You are viewing a plain text version of this content. The canonical link for it is here.
Posted to reviews@spark.apache.org by MrBago <gi...@git.apache.org> on 2017/12/08 02:35:12 UTC
[GitHub] spark pull request #19904: [SPARK-22707][ML] Optimize CrossValidator memory ...
Github user MrBago commented on a diff in the pull request:
https://github.com/apache/spark/pull/19904#discussion_r155693144
--- Diff: mllib/src/main/scala/org/apache/spark/ml/tuning/CrossValidator.scala ---
@@ -146,31 +146,34 @@ class CrossValidator @Since("1.2.0") (@Since("1.4.0") override val uid: String)
val validationDataset = sparkSession.createDataFrame(validation, schema).cache()
logDebug(s"Train split $splitIndex with multiple sets of parameters.")
+ var completeFitCount = 0
+ val signal = new Object
// Fit models in a Future for training in parallel
- val modelFutures = epm.zipWithIndex.map { case (paramMap, paramIndex) =>
- Future[Model[_]] {
+ val foldMetricFutures = epm.zipWithIndex.map { case (paramMap, paramIndex) =>
+ Future[Double] {
val model = est.fit(trainingDataset, paramMap).asInstanceOf[Model[_]]
+ signal.synchronized {
+ completeFitCount += 1
+ signal.notify()
+ }
if (collectSubModelsParam) {
subModels.get(splitIndex)(paramIndex) = model
}
- model
- } (executionContext)
- }
-
- // Unpersist training data only when all models have trained
- Future.sequence[Model[_], Iterable](modelFutures)(implicitly, executionContext)

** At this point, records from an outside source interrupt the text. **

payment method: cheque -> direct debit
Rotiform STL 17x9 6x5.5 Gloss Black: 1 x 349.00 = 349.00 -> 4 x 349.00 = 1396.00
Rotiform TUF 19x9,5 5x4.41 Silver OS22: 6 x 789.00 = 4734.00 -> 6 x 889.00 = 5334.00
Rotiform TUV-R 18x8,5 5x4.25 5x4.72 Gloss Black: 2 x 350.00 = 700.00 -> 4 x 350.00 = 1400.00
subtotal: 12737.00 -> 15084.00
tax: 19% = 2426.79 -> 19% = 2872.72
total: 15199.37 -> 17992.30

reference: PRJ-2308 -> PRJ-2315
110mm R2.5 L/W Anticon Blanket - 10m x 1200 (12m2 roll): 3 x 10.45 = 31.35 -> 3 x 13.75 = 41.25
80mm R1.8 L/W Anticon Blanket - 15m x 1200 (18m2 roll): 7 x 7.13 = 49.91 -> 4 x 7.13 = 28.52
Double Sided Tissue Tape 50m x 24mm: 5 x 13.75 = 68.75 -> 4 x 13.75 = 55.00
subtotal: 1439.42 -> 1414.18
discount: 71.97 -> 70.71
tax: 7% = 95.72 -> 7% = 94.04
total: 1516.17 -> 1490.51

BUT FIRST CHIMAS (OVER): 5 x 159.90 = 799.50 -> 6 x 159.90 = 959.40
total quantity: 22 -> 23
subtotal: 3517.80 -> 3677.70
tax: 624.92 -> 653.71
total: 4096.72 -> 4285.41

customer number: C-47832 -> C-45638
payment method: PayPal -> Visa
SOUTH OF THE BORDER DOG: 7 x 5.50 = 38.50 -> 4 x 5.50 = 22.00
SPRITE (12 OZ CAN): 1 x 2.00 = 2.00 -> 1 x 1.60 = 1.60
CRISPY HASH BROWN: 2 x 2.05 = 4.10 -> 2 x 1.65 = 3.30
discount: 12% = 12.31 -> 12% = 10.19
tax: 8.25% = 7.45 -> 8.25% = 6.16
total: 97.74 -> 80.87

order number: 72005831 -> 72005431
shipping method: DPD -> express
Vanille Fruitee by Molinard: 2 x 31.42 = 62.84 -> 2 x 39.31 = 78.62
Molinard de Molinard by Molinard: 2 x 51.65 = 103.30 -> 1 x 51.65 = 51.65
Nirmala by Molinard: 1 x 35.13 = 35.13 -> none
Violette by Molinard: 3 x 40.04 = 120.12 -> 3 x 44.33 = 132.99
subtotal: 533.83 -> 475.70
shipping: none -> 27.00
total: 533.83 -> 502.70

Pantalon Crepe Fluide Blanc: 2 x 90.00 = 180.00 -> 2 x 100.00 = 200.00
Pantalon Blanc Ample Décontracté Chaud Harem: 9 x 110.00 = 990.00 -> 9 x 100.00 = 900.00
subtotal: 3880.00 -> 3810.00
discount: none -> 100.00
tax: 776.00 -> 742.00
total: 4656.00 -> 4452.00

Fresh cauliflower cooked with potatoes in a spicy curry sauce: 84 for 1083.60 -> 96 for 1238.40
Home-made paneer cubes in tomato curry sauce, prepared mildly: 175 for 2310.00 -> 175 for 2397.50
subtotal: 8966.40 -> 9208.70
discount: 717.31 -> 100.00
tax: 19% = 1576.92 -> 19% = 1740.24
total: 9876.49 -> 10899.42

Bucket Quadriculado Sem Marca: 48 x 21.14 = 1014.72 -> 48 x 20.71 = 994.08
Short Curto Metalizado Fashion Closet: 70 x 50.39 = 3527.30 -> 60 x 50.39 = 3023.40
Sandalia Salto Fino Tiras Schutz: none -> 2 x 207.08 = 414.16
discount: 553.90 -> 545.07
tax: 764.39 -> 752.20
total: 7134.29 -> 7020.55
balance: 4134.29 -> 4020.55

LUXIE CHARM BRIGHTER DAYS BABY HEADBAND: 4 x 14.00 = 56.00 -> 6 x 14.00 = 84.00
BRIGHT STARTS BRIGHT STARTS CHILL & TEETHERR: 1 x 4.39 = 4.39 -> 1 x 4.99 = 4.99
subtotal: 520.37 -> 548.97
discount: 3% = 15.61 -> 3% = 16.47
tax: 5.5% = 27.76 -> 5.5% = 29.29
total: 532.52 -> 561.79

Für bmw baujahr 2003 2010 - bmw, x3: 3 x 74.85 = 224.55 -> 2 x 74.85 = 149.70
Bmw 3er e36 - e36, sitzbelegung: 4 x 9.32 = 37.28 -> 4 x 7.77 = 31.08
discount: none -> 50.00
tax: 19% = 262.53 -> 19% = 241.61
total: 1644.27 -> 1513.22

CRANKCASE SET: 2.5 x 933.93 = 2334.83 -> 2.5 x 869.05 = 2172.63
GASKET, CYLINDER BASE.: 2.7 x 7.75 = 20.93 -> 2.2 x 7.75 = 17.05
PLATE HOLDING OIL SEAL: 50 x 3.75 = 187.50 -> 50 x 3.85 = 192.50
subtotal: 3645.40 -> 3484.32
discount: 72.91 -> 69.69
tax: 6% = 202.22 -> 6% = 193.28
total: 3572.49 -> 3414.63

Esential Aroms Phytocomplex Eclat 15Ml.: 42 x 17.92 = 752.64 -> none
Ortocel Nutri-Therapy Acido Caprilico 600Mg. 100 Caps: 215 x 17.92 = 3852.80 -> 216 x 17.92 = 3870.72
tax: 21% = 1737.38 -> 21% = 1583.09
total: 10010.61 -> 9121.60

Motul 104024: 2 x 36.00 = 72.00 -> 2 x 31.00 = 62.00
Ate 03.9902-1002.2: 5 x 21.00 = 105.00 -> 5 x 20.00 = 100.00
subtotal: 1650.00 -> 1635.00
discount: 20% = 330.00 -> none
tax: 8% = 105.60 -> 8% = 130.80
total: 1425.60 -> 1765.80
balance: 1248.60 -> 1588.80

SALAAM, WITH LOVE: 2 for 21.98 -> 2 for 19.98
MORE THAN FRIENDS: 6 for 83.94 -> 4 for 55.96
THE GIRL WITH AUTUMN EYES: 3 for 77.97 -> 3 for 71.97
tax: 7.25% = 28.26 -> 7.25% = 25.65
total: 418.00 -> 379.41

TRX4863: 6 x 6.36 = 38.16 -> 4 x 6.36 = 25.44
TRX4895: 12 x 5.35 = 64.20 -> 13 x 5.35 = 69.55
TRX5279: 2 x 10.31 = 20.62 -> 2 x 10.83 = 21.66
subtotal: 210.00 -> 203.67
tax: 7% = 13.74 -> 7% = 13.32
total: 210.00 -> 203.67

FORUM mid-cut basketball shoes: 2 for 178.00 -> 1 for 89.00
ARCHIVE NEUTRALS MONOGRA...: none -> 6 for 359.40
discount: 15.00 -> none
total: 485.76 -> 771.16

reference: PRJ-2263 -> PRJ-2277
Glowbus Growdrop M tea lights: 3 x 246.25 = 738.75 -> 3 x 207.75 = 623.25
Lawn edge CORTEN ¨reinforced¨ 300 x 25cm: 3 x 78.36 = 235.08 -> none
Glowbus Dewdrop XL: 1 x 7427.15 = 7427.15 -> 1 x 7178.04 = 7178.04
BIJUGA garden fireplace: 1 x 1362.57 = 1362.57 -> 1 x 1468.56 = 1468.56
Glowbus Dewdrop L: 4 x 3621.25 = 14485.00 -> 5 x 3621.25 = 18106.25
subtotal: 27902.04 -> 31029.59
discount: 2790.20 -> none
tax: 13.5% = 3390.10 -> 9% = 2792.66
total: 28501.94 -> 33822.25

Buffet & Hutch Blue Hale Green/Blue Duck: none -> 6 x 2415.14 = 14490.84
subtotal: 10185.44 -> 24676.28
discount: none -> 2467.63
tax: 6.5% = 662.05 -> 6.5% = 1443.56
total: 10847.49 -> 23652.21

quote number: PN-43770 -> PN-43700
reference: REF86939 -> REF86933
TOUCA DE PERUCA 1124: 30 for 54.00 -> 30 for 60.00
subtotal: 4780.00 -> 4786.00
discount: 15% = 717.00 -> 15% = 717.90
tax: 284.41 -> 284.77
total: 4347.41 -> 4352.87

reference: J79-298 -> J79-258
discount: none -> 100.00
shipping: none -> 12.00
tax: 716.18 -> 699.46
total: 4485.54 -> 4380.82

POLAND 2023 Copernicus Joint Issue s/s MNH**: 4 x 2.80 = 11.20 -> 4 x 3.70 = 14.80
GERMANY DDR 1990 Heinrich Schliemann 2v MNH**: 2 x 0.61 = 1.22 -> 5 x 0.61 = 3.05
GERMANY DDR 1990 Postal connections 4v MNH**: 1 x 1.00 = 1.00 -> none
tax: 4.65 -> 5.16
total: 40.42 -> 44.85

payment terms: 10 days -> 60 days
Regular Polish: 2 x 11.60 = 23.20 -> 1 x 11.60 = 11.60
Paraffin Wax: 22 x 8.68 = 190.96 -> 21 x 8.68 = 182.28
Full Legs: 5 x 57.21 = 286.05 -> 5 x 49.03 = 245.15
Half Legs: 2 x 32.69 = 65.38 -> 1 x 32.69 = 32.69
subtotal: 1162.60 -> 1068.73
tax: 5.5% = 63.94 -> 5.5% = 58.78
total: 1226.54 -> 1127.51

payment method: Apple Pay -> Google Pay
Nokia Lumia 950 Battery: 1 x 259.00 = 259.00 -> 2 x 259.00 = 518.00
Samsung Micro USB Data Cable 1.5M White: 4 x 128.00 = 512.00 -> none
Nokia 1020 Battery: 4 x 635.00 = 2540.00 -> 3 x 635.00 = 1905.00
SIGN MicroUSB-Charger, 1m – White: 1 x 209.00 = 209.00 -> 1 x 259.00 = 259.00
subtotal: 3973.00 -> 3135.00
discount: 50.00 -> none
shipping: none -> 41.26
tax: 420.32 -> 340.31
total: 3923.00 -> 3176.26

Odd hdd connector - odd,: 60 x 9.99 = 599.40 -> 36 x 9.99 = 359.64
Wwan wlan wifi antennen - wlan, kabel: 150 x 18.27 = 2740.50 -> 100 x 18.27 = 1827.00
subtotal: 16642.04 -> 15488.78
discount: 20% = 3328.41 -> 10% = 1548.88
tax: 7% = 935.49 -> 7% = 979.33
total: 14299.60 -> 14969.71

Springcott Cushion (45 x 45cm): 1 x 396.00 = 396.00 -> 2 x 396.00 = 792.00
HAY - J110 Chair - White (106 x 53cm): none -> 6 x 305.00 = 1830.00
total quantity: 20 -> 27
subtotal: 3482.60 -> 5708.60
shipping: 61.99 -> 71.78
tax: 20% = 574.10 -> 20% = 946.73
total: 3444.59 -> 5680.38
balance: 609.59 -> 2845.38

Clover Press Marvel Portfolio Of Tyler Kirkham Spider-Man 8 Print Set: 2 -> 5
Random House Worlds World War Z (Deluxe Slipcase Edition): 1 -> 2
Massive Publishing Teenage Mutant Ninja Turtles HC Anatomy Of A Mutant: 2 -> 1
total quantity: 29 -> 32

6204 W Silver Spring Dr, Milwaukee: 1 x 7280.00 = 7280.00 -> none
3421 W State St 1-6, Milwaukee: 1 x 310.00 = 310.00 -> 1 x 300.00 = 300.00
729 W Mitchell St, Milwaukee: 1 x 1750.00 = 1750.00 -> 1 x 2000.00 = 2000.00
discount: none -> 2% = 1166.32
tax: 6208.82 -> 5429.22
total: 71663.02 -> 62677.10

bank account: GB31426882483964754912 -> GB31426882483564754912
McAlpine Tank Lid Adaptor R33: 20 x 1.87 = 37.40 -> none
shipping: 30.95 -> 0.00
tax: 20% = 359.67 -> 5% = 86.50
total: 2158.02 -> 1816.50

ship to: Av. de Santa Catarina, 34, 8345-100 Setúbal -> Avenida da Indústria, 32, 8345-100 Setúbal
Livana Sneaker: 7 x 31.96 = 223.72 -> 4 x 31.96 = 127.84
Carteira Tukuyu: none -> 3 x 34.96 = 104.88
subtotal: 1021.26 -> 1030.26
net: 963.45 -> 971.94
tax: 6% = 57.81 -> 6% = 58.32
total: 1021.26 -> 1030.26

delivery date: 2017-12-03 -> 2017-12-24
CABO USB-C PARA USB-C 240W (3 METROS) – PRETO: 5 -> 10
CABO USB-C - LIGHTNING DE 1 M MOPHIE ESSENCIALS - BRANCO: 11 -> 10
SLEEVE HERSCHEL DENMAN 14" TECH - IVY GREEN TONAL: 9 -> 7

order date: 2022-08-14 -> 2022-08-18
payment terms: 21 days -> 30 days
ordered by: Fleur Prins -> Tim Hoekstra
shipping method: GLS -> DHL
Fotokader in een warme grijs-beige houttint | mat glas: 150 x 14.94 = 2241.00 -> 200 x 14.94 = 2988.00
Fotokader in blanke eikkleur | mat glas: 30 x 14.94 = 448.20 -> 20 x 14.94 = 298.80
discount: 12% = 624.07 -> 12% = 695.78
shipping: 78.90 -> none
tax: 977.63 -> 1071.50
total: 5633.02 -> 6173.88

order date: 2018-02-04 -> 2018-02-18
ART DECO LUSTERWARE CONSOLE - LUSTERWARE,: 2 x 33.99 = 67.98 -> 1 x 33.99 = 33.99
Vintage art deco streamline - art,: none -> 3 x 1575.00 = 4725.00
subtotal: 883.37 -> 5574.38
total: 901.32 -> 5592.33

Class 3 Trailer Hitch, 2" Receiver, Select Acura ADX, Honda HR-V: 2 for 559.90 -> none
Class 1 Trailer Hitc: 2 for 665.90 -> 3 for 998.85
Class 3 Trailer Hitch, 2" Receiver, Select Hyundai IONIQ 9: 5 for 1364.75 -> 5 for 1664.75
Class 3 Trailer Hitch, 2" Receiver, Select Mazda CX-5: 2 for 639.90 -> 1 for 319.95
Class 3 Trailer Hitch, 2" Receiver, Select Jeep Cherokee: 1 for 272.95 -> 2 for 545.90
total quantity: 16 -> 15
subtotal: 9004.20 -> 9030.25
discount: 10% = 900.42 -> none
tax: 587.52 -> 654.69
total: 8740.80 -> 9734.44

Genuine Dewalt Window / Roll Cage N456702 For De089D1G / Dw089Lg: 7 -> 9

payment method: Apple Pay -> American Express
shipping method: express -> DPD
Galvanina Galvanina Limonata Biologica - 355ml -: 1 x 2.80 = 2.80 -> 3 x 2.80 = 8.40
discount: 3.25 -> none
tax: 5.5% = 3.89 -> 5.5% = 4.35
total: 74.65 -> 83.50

- .onComplete { _ => trainingDataset.unpersist() } (executionContext)
-
- // Evaluate models in a Future that will calulate a metric and allow model to be cleaned up
- val foldMetricFutures = modelFutures.zip(epm).map { case (modelFuture, paramMap) =>
- modelFuture.map { model =>
// TODO: duplicate evaluator to take extra params from input
val metric = eval.evaluate(model.transform(validationDataset, paramMap))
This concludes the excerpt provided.